Click is a 2010 Indian Hindi-language supernatural horror film directed by Sangeeth Sivan and starring Shreyas Talpade, Sadha Sayed, Sneha Ullal, Rehan Khan, and Chunky Pandey.

Plot
Avinash “Avi” Mehra is an ace photographer who is in a live-in relationship with Sonia, a model. One night while returning from a party, the couple accidentally hit a young girl with their speeding car. As Sonia was driving the car, to avoid further complications, Avi insists on them fleeing from the accident scene. But trouble starts for the couple soon after. While strange white marks begin to appear in Avi's photos, Sonia starts having spooky experiences. Avi also develops a severe neck pain and even though he does not appear to be overweight, a scale reveals that he weighs 120 kilograms (264.6 pounds). Avi, too, starts having experiences similar to Sonia's.
The couple is petrified when all of Avi's best friends commit suicide in a similar manner. It then comes to light that the spirit haunting them all has a connection to Avi's college life.

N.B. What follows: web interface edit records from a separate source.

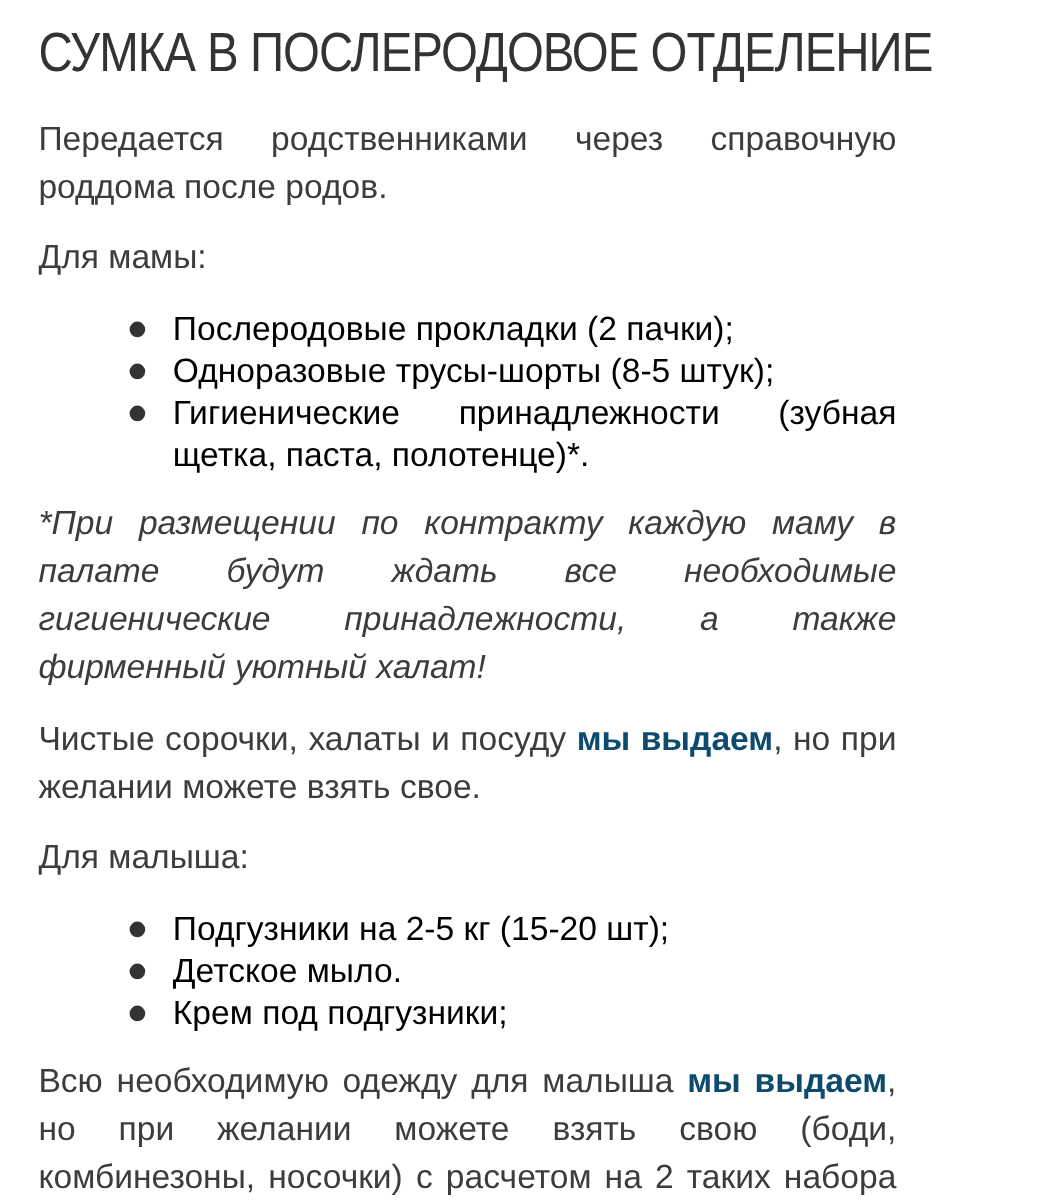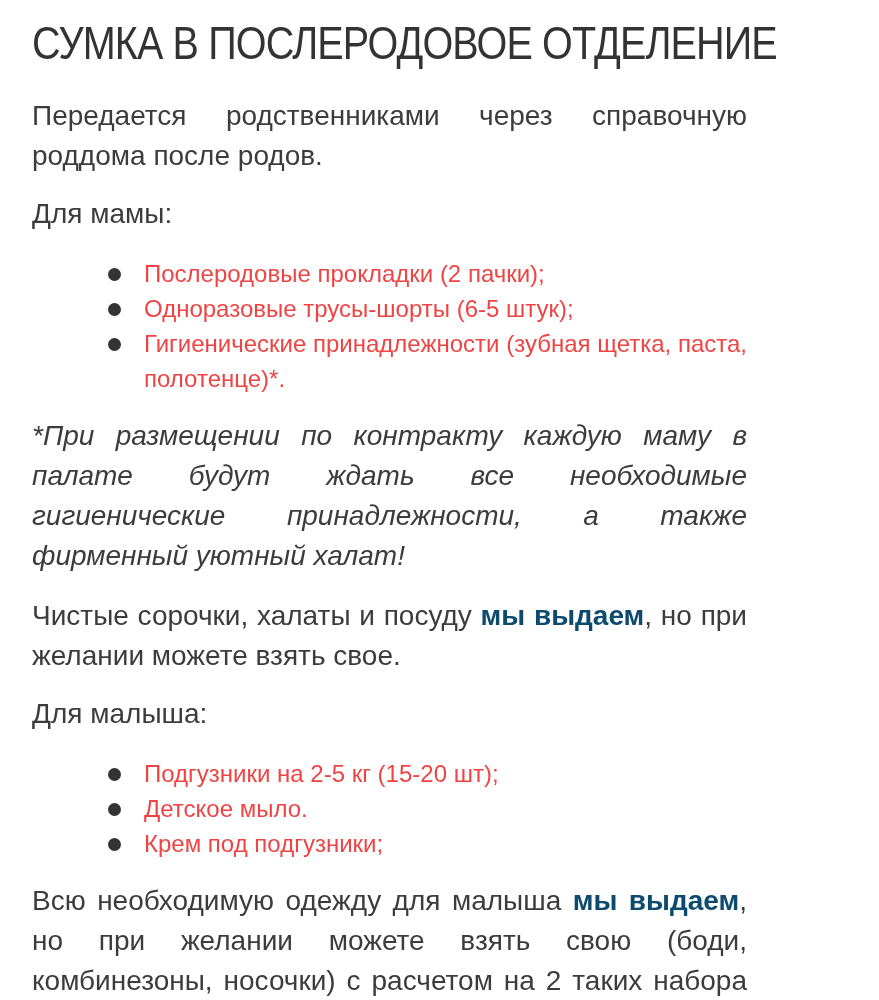--- a/index.html
+++ b/index.html
@@ -30,45 +30,45 @@
     color: #3c3c3c;
   }
   p.note { font-style: italic; margin-bottom: 20px; }
   ul {
     margin: 0 0 20px 0;
     padding: 0 0 0 112px;
     list-style: none;
   }
   li {
     position: relative;
-    font-size: 24px;
+    font-size: 28px;
     line-height: 35px;
     text-align: justify;
-    color: #ef4444;
+    color: #000000;
   }
   li .bullet {
     position: absolute; left: -36px; top: 12px;
     width: 13px; height: 13px; border-radius: 50%;
     background: #333333;
   }
   b { font-weight: bold; color: #0c4a6e; }
   .label { margin-bottom: 22px; }
 </style>
 </head>
 <body>
 
 <div class="page">
   <h1>СУМКА В ПОСЛЕРОДОВОЕ ОТДЕЛЕНИЕ</h1>
 
   <p>Передается родственниками через справочную роддома после родов.</p>
 
   <p class="label">Для мамы:</p>
   <ul>
     <li><span class="bullet"></span><span>Послеродовые прокладки (2 пачки);</span></li>
-    <li><span class="bullet"></span><span>Одноразовые трусы-шорты (6-5 штук);</span></li>
+    <li><span class="bullet"></span><span>Одноразовые трусы-шорты (8-5 штук);</span></li>
     <li><span class="bullet"></span><span>Гигиенические принадлежности (зубная щетка, паста, полотенце)*.</span></li>
   </ul>
 
   <p class="note">*При размещении по контракту каждую маму в палате будут ждать все необходимые гигиенические принадлежности, а также фирменный уютный халат!</p>
 
   <p><span>Чистые сорочки, халаты и посуду </span><b>мы выдаем</b><span>, но при желании можете взять свое.</span></p>
 
   <p class="label">Для малыша:</p>
   <ul>
     <li><span class="bullet"></span><span>Подгузники на 2-5 кг (15-20 шт);</span></li>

Meanwhile, Sonia finds out that Avi was friends with a girl named Aarti Kaushik during his college days. As Avi and Sonia are still being haunted by Aarti they go and visit her, but realize that Aarti is dead, having apparently committed suicide by using a knife. Aarti's mother believes that she is still alive, thinking that she is merely ill and will recover.
On the way home Aarti continues to haunt Avi and Sonia, and again during the night at the hotel she also haunts Avi in his sleep, ending up with him being thrown off the fire escape.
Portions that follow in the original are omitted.